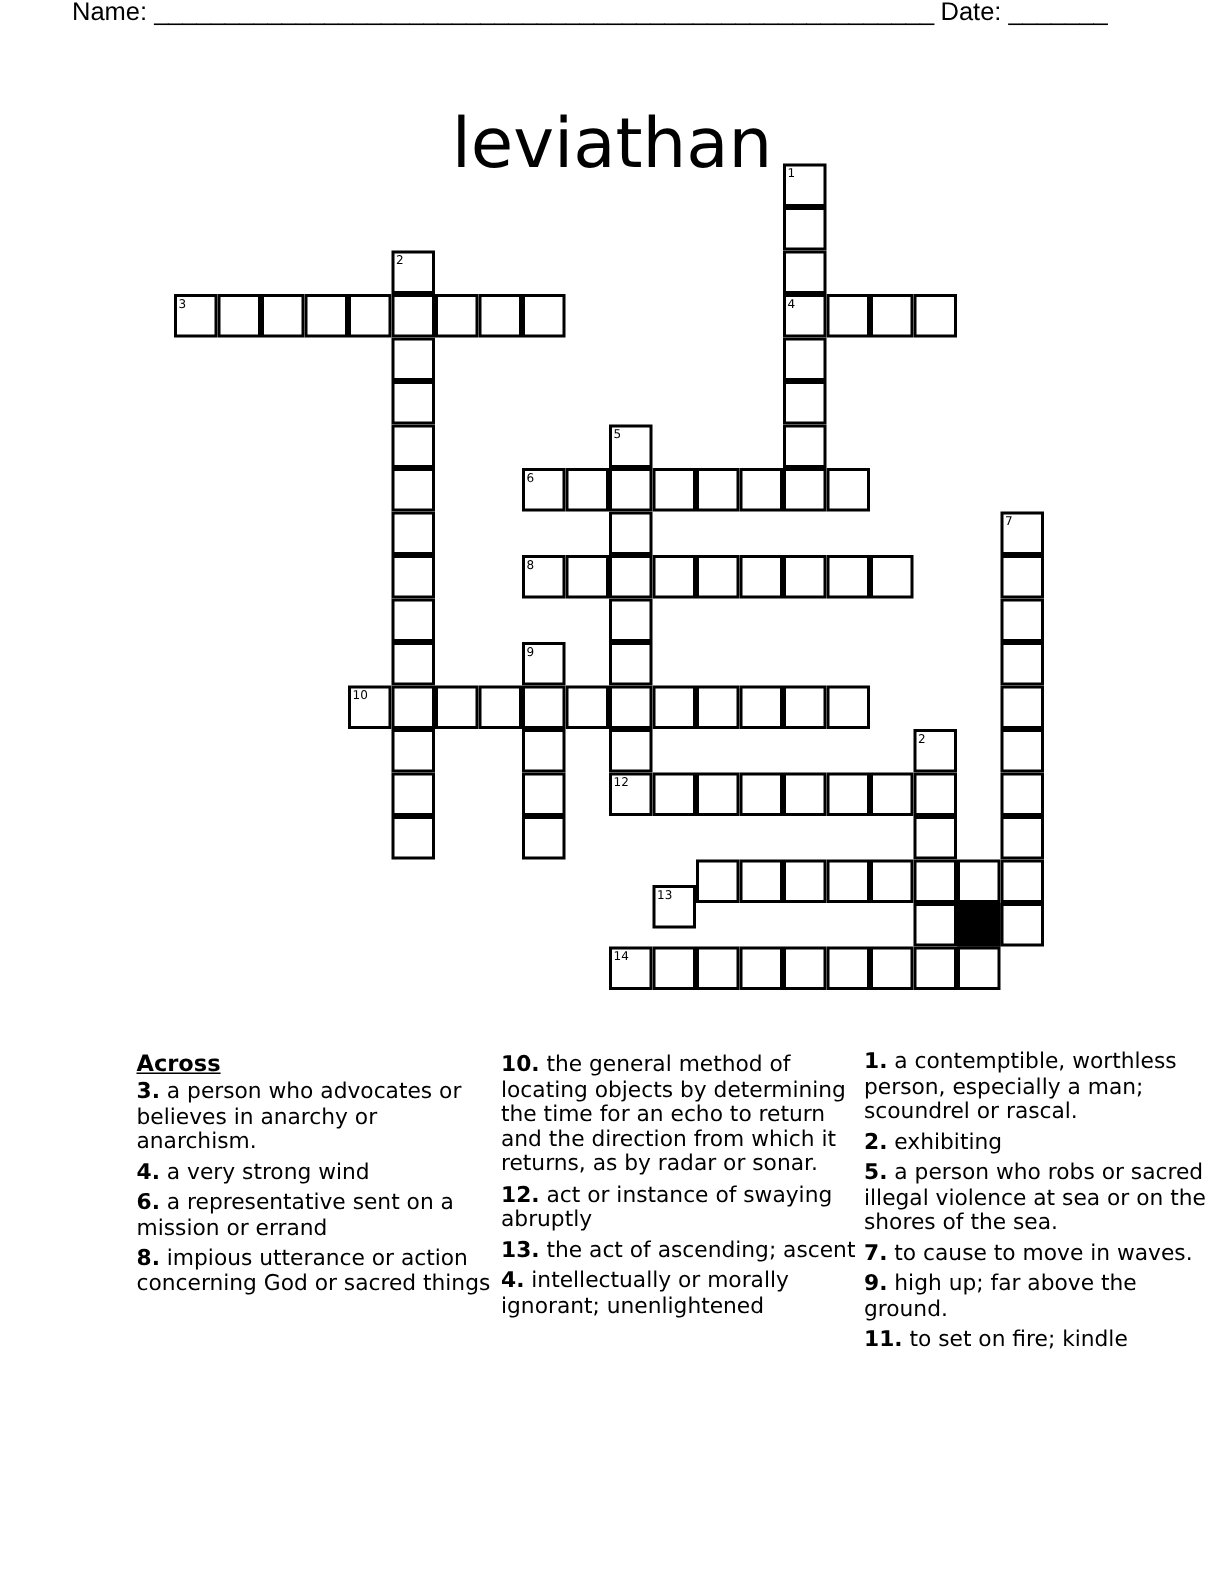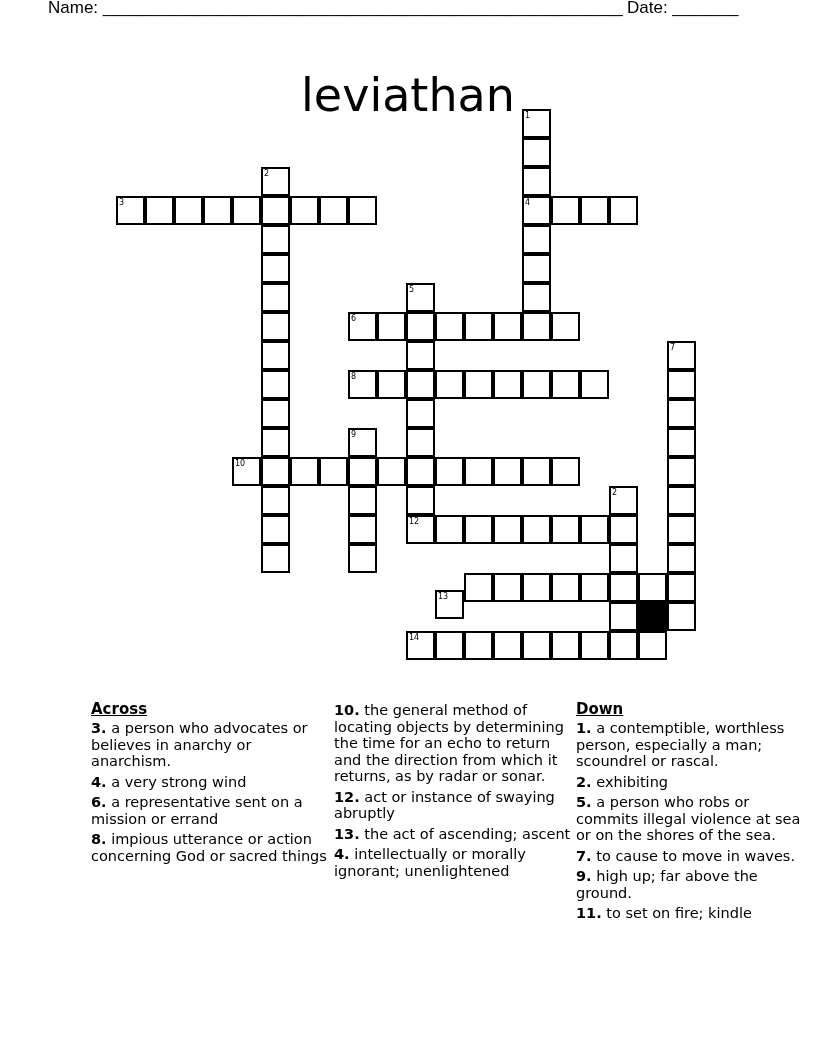--- a/index.html
+++ b/index.html
@@ -178,7 +178,6 @@
 </div>
 
 <div class="col" style="left:533px;width:240px;">
-  <h3>Down</h3>
   <div class="clue"><b>1.</b><span> a contemptible, worthless person, especially a man; scoundrel or rascal.</span></div>
   <div class="clue"><b>2.</b><span> exhibiting</span></div>
   <div class="clue"><b>5.</b><span> a person who robs or commits illegal violence at sea or on the shores of the sea.</span></div>

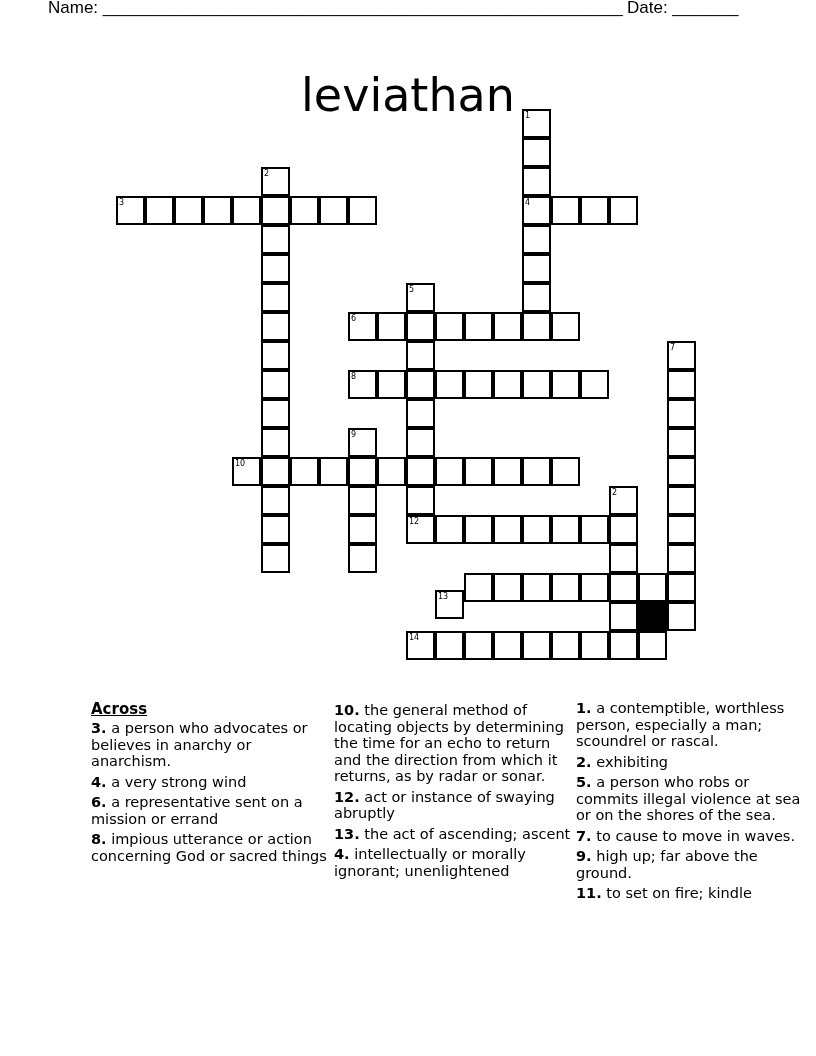--- a/index.html
+++ b/index.html
@@ -180,7 +180,7 @@
 <div class="col" style="left:533px;width:240px;">
   <div class="clue"><b>1.</b><span> a contemptible, worthless person, especially a man; scoundrel or rascal.</span></div>
   <div class="clue"><b>2.</b><span> exhibiting</span></div>
-  <div class="clue"><b>5.</b><span> a person who robs or commits illegal violence at sea or on the shores of the sea.</span></div>
+  <div class="clue"><b>5.</b><span> a person who robs or sacred illegal violence at sea or on the shores of the sea.</span></div>
   <div class="clue"><b>7.</b><span> to cause to move in waves.</span></div>
   <div class="clue"><b>9.</b><span> high up; far above the ground.</span></div>
   <div class="clue"><b>11.</b><span> to set on fire; kindle</span></div>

* Exercise description: Retype all the data exactly; skip the pictures.

* Written answer:
--- a/index.html
+++ b/index.html
@@ -178,7 +178,6 @@
 </div>
 
 <div class="col" style="left:533px;width:240px;">
-  <h3>Down</h3>
   <div class="clue"><b>1.</b><span> a contemptible, worthless person, especially a man; scoundrel or rascal.</span></div>
   <div class="clue"><b>2.</b><span> exhibiting</span></div>
   <div class="clue"><b>5.</b><span> a person who robs or commits illegal violence at sea or on the shores of the sea.</span></div>

--- a/index.html
+++ b/index.html
@@ -180,7 +180,7 @@
 <div class="col" style="left:533px;width:240px;">
   <div class="clue"><b>1.</b><span> a contemptible, worthless person, especially a man; scoundrel or rascal.</span></div>
   <div class="clue"><b>2.</b><span> exhibiting</span></div>
-  <div class="clue"><b>5.</b><span> a person who robs or commits illegal violence at sea or on the shores of the sea.</span></div>
+  <div class="clue"><b>5.</b><span> a person who robs or sacred illegal violence at sea or on the shores of the sea.</span></div>
   <div class="clue"><b>7.</b><span> to cause to move in waves.</span></div>
   <div class="clue"><b>9.</b><span> high up; far above the ground.</span></div>
   <div class="clue"><b>11.</b><span> to set on fire; kindle</span></div>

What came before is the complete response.